Now I don't want to be interpreted as encouraging suicide here, rather as encouraging people to take responsibility for their own actions. Increasingly though, the Big Brother/Brave New World fusion than comprises our modern consumer Zeitgeist sees people deprived of options and herded like medicated cattle around endless shopping malls and retail parks. Robots with bank accounts whose names have been replaced with pin numbers shuffling through a world in which all of their desires have been created for them in the name of business.

And so we return to our Jakarta jumpers. Maybe these guys felt that mall suicide was the only way to absent themselves from, and protest against, society’s Prozac popping, perma-happy, Oprah Winfrey watching facade of relentless optimism and compulsory positivity. Maybe depression is a way to dissent from the only ideology left, the one that says you can buy happiness. Perhaps it's a militant refusal to join in with all of this dentally whitened smiling.

Well, I took myself down to the mall nearest my office this week to see just how down I could get and how appealing those upper floors railings would seem. I won't tell you which mall it was lest some hawkeyed PR manager tries to sue me for not experiencing feelings of total fulfillment on plaza property. Alas, the new ATMs zone hadn’t been fully plumbed in yet and so I couldn't spend my way to a smile. The cake shop proved to be quite appealing on a primal level and the book store undoubtedly had a few good tomes in it (alongside all of the usual racks of vacuous self help ‘literature’).

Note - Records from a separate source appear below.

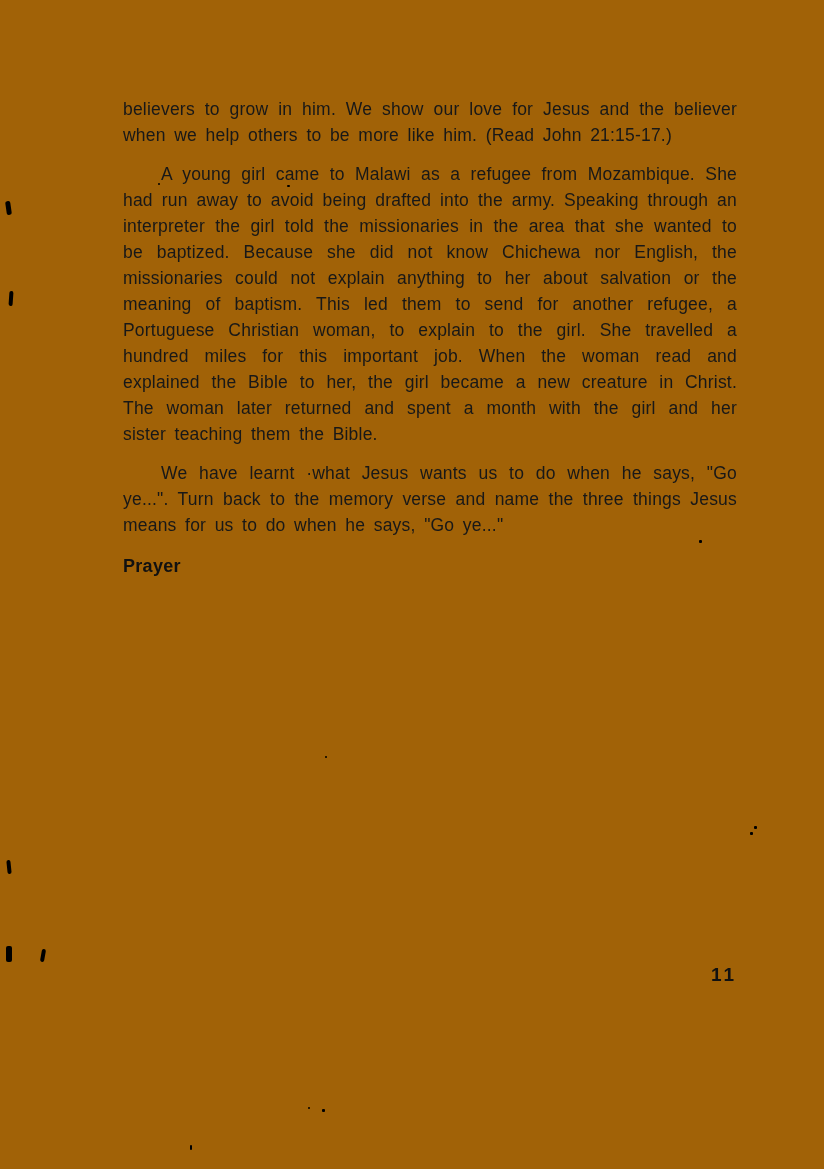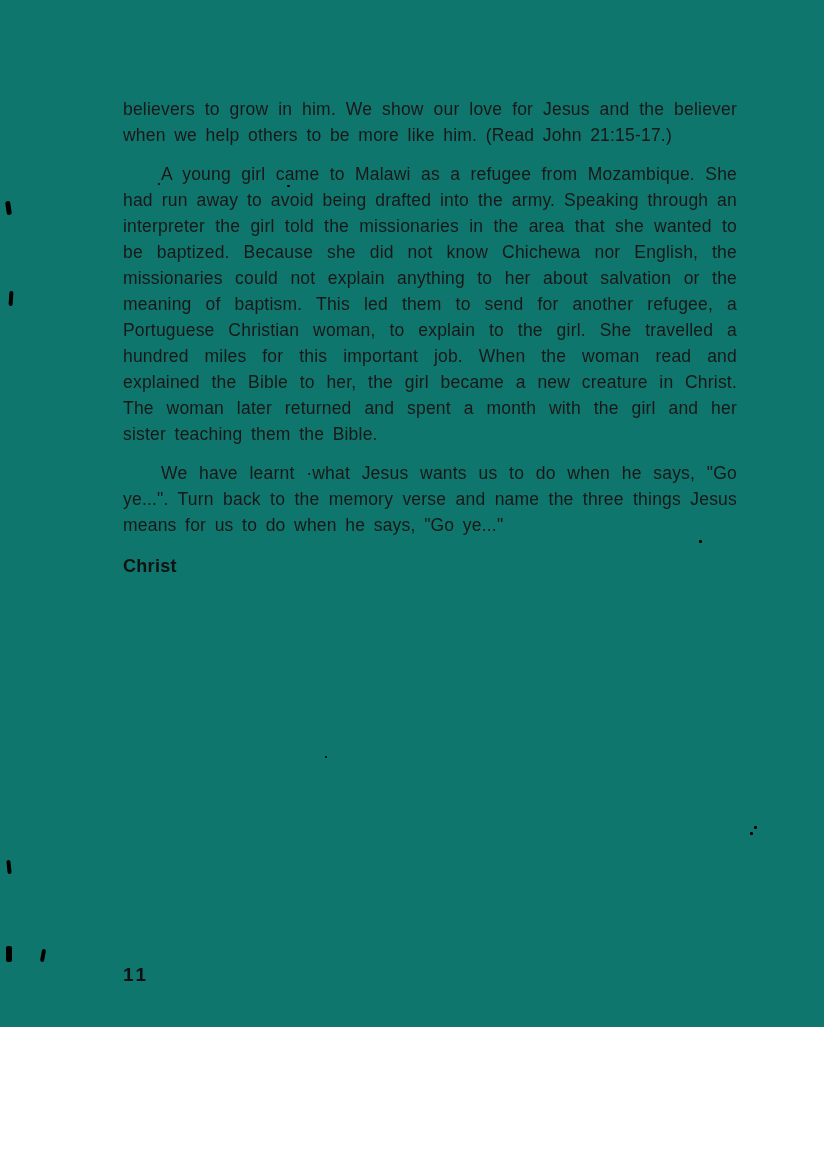--- a/index.html
+++ b/index.html
@@ -10,8 +10,8 @@
   .page {
     position: relative;
     width: 824px;
-    height: 1027px;
-    background: #0f766e;
+    height: 1169px;
+    background: #a16207;
     font-family: "Liberation Sans", sans-serif;
     color: #181818;
     overflow: hidden;

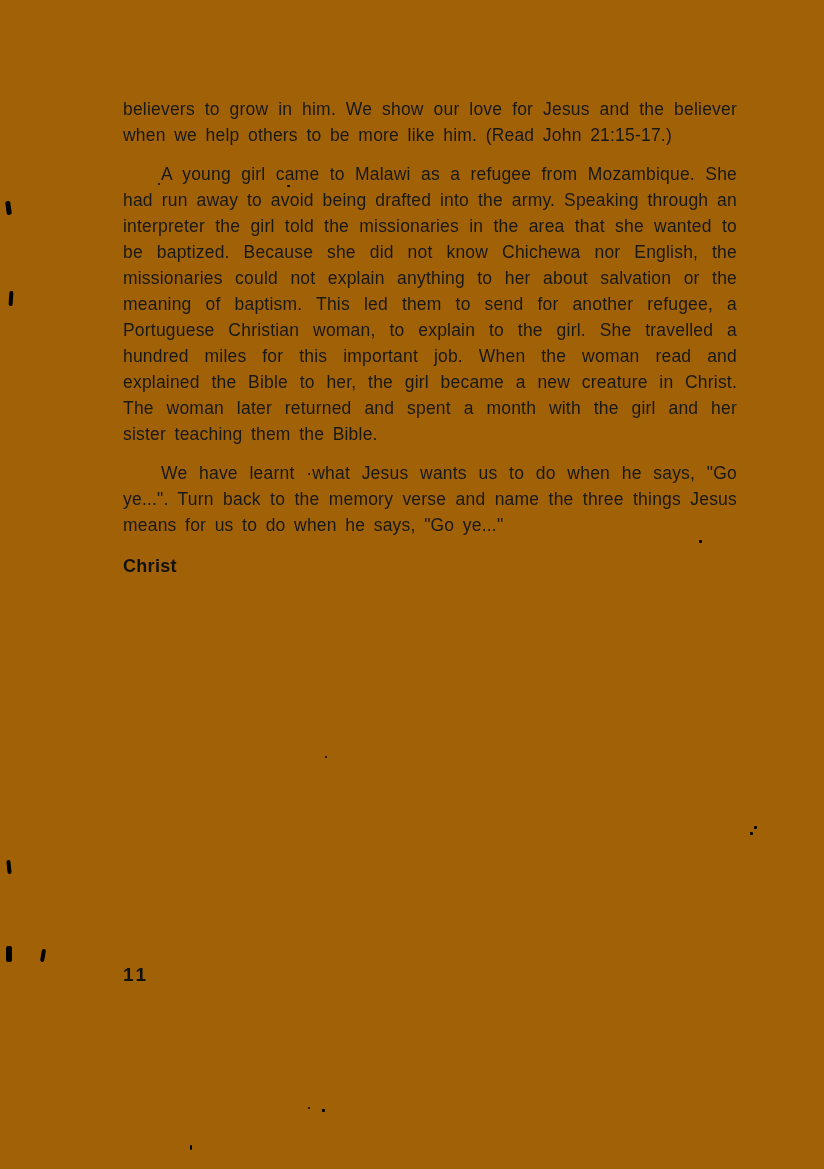--- a/index.html
+++ b/index.html
@@ -72,7 +72,7 @@
 
     <p class="para">We have learnt ·what Jesus wants us to do when he says, "Go ye...". Turn back to the memory verse and name the three things Jesus means for us to do when he says, "Go ye..."</p>
 
-    <h3 class="heading">Christ</h3>
+    <h3 class="heading">Prayer</h3>
 
 
   </div>

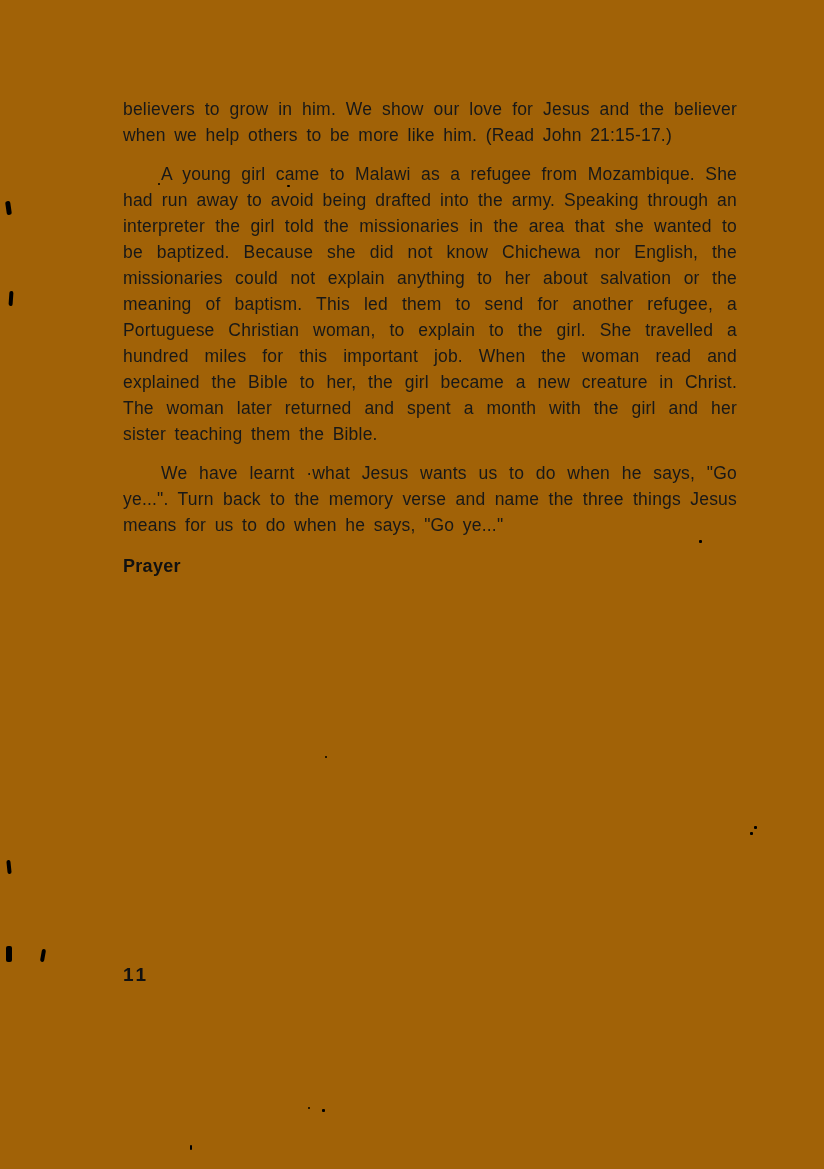--- a/index.html
+++ b/index.html
@@ -47,7 +47,7 @@
     top: 964px;
     left: 123px;
     width: 614px;
-    text-align: left;
+    text-align: right;
     font-size: 19px;
     font-weight: 700;
     letter-spacing: 3px;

Other shops though, such as the one selling cutesy plastic tat for adolescent females or the grossly overpriced furniture store ushered in the old black dog of depression and the beast was soon yipping around my ankles. In fact, aside from the enormous supermarket in the mall’s basement, it would be fair to say that little on offer could really be considered essential for survival, or even really for pleasure or entertainment. I wound up slowly past the bright shop fronts and eventually came to the escapist Mecca of the cinema on the top floor. Perhaps life is like a movie. If you've sat through half of it and it's rubbish, who would blame you for walking out early?